Rasa NLU: Open-source bot tool for natural language understanding

espadrine · on Dec 18, 2016

For NLP, they use either MITIE[0] or spaCy[1].

That said, from my experience, you can get surprisingly far with simple systems; for instance, queread[2] relies on graph learning and statistics.

[0]: https://github.com/mit-nlp/MITIE

[1]: https://spacy.io/

[2]: https://github.com/espadrine/queread#workings

IshKebab · on Dec 18, 2016

A while ago I looked for information on how Alexa, Wit.ai, Nuance Mix etc. do this intent classification and didn't find anything.

These guys have posted a nice blog post about their approach:

https://conversations.golastmile.com/do-it-yourself-nlp-for-...

They suggest that they add the word vectors in the sentence. But it seems to me that that would make the result independent of the order of words (i.e. "when does Tesco open?" and "Open Tesco when does" are the same). I thought I had tested that and it didn't work but actually I just tried saying "Tesco open does when?" to Alexa and it said "Sorry, I don't have the business hours for Tesco". Inconclusive I'd say but interesting anyway!

bendyBus · on Dec 18, 2016

yeah you're quite right, intents are built with a bag of words model & doesn't take order into account. Entity extraction does though. If you find a case where word order is really important for getting intents right I'd love to know about it! We could find a way to make that work.

espadrine · on Dec 18, 2016

> If you find a case where word order is really important for getting intents right

This may be facetious of me, since it's still fairly uncommon, but here it is.

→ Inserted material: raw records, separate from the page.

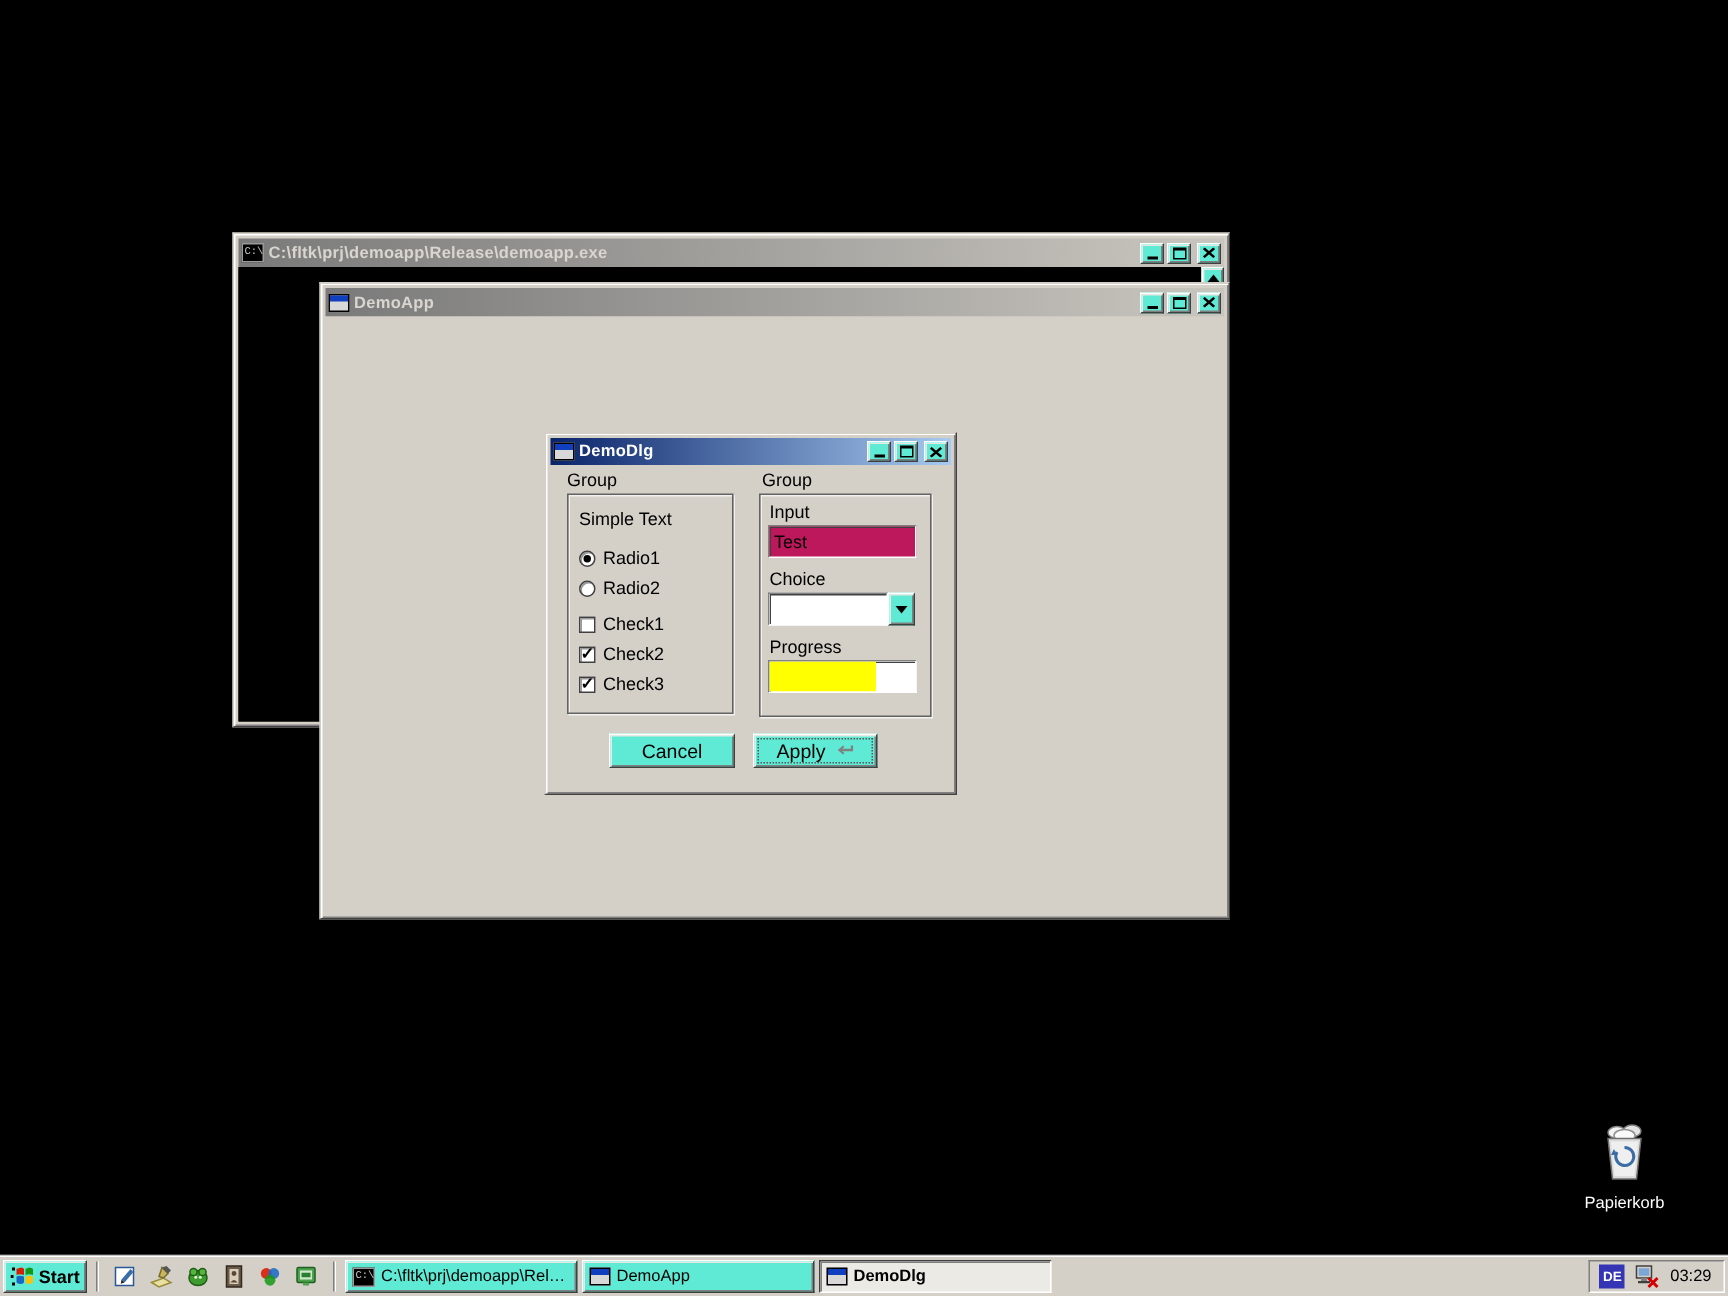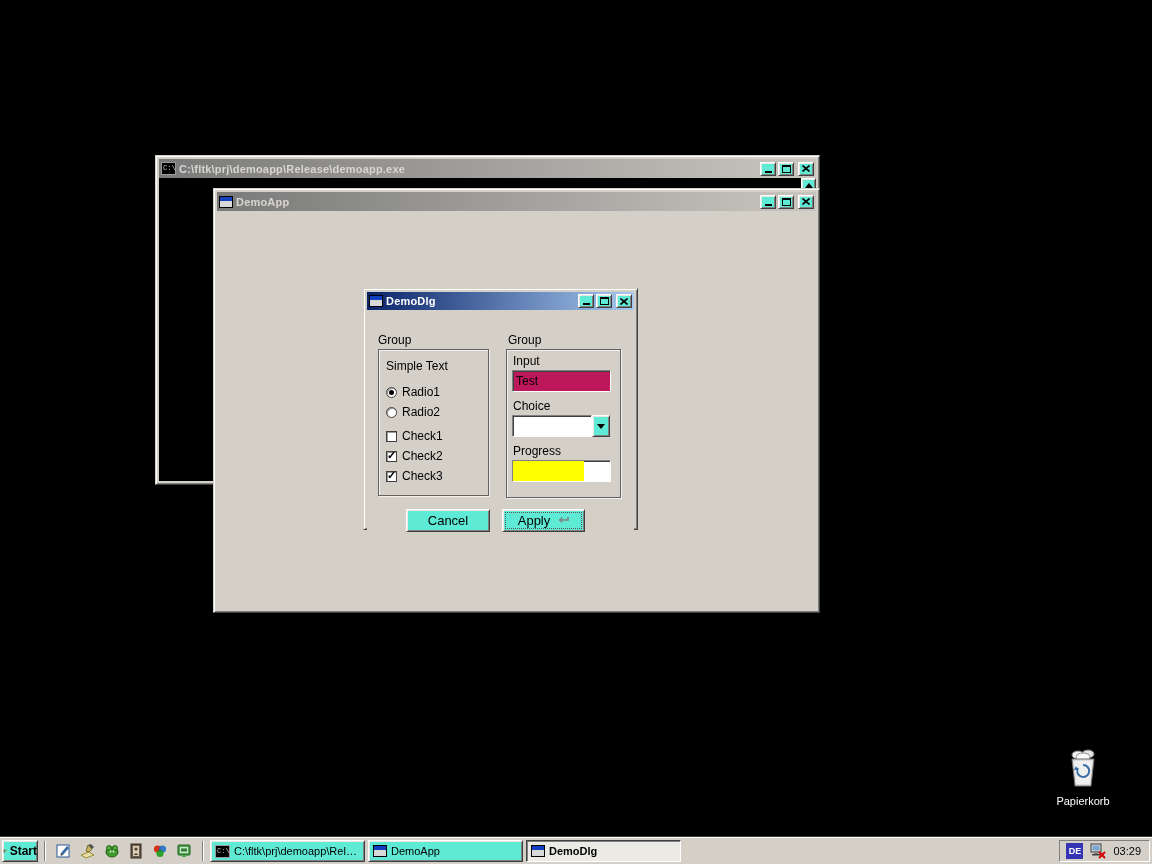--- a/index.html
+++ b/index.html
@@ -50,7 +50,7 @@
   
   #demodlg-win { left:363px; top:288px; width:275px; height:242px; z-index:3; }
   #demodlg-win .titlebar { height:18px; }
-  .dlg-content { position:relative; height:calc(100% - 18px); background:#D4D0C8; font-size:12px; color:#000;margin-top:20px; }
+  .dlg-content { position:relative; height:calc(100% - 18px); background:#D4D0C8; font-size:12px; color:#000; }
   .grp-label { position:absolute; font-size:12px; }
   .grp-box { position:absolute; border:1px solid #636363; box-shadow:1px 1px 0 #F2F1ED, inset 1px 1px 0 #F2F1ED; }
   .inbox-label { position:absolute; font-size:12px; }

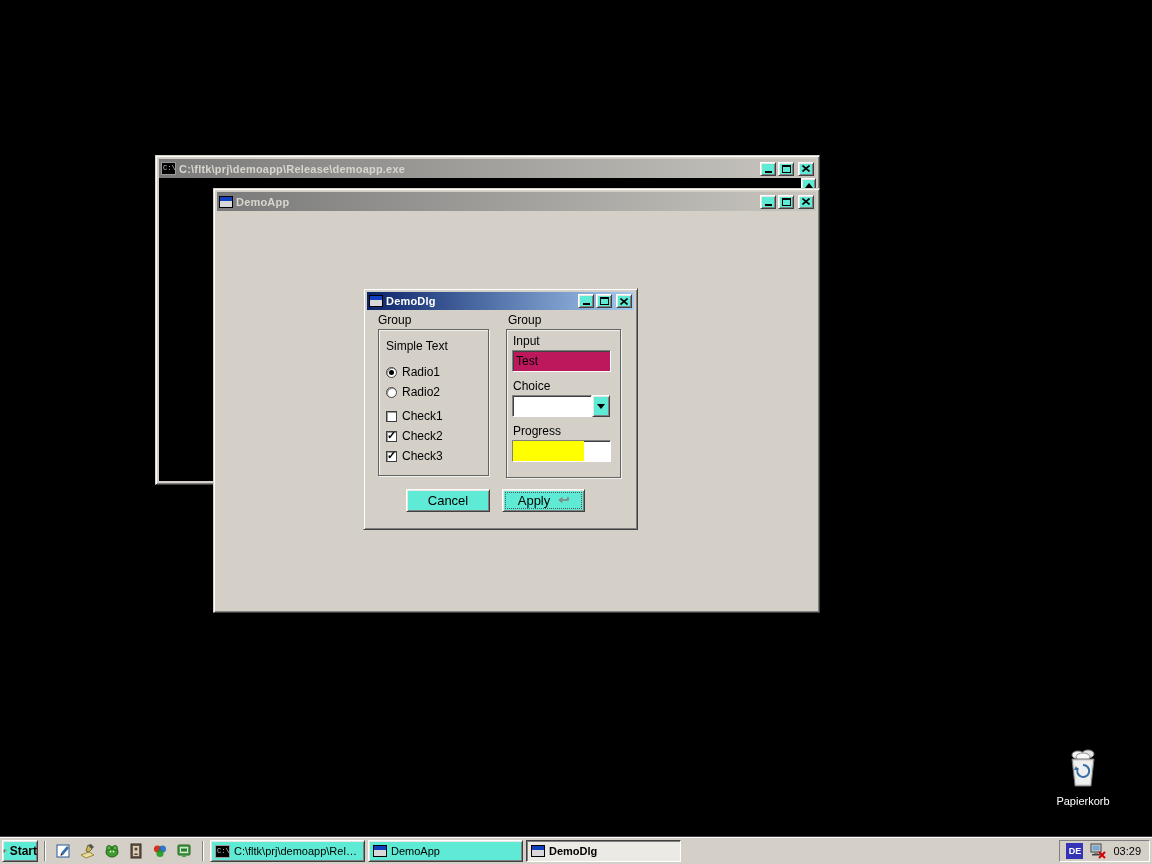--- a/index.html
+++ b/index.html
@@ -86,7 +86,7 @@
   #taskbar { position:absolute; left:0; bottom:0; width:1152px; height:27px; background:#D4D0C8;
              border-top:1px solid #FFFFFF; box-shadow:0 -1px 0 #404040; display:flex; align-items:center;
              padding:0 2px; z-index:10; gap:3px; }
-  .start-btn { width:36px; height:22px; display:flex; align-items:center; justify-content:center; gap:3px;
+  .start-btn { width:56px; height:22px; display:flex; align-items:center; justify-content:center; gap:3px;
                font-size:12px; font-weight:bold; color:#000; }
   .tb-sep { width:2px; height:20px; border-left:1px solid #808080; border-right:1px solid #FFFFFF; margin:0 3px; }
   .ql-tray { display:flex; align-items:center; gap:4px; padding:0 2px; }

Set up the go game, go up game the set.

State the ban law, ban the state law.

Drive the car by the park, park the car by the drive.

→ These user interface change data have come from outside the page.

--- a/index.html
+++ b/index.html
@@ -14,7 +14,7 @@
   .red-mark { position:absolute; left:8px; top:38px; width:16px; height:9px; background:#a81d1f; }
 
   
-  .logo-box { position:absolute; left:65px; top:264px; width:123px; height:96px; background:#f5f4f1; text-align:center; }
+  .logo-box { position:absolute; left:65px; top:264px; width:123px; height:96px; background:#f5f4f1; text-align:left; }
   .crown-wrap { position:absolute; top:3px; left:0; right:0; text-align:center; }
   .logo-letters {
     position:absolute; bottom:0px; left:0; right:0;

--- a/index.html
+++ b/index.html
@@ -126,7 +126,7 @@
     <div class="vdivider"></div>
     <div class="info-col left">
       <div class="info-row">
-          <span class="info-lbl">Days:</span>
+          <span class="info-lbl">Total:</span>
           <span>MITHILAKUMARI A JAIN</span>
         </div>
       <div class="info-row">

Rabidgremlin · on Dec 18, 2016

The bot I have been working on uses bag of words and n-grams to identify intents. Useful for when someone says something that may have multiple entities of the same type. For instance a journey start and end point. Can use the "from" and "to" words match better. Also very useful when training on phrases that are very similar such as FAQ questions which often have the same words but the order and one or two keys words is super important to get the right match.

Rabidgremlin · on Dec 18, 2016

It's the "conversation" part that is really tricky... I have been working on a bot for a large Corp for the last few months and we have been using Inkle's Ink narration/dialog engine for this. Works very well. They let me open source the framework: https://github.com/rabidgremlin/Mutters it uses OpenNLP for intent identification and NER, Ink for conversation state and "scripting"

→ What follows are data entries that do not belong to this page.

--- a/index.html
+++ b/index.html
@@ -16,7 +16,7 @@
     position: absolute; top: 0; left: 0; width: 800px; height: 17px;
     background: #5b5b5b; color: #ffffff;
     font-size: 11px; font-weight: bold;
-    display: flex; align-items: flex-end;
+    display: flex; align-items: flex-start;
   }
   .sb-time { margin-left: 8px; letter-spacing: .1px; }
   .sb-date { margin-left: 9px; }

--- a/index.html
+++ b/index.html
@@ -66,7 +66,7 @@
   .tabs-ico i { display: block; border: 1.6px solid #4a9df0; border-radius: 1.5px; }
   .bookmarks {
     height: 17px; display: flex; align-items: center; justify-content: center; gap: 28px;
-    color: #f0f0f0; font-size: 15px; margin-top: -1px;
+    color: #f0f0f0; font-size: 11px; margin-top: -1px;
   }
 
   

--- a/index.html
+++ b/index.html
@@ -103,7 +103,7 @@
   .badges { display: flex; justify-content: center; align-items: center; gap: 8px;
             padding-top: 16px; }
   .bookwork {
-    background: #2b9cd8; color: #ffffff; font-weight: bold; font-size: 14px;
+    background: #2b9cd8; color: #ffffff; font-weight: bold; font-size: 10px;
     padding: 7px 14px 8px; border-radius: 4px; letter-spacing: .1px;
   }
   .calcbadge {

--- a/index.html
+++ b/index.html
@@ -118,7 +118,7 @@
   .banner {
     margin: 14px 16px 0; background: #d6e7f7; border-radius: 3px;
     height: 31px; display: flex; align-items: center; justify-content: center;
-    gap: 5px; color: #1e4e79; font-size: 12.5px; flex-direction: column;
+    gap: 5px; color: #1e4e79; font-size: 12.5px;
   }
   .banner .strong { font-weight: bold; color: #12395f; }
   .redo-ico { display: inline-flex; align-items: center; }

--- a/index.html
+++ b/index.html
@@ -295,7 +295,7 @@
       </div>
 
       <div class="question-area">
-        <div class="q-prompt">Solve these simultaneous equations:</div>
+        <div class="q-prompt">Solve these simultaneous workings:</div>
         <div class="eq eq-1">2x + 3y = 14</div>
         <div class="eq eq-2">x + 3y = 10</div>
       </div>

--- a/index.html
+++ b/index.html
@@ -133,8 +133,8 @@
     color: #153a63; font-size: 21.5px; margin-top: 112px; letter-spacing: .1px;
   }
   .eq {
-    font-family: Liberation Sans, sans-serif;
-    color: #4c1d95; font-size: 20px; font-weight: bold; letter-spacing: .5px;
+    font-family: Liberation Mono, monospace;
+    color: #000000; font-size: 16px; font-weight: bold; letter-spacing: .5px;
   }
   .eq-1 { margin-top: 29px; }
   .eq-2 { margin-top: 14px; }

Maarten88 · on Dec 18, 2016

This is interesting, I've been using LUIS for some time now and an open source alternative - especially one that is drop-in API compatible - is very welcome.

However I can't find any information in the docs on how comparable the results are (i.e. does it have built-in date and time entity recognition like LUIS?). Most importantly: what languages does this support? All examples are in english-only. Is it even language aware, or do you train a model in any language? I'd be very interested if this were to support languages that LUIS does not have (like my language: Dutch)

tmbo · on Dec 18, 2016

Currently it supports english and german. In general we need a word embedding for each language. If that has been created by someone else, it's rather easy to integrate new languages.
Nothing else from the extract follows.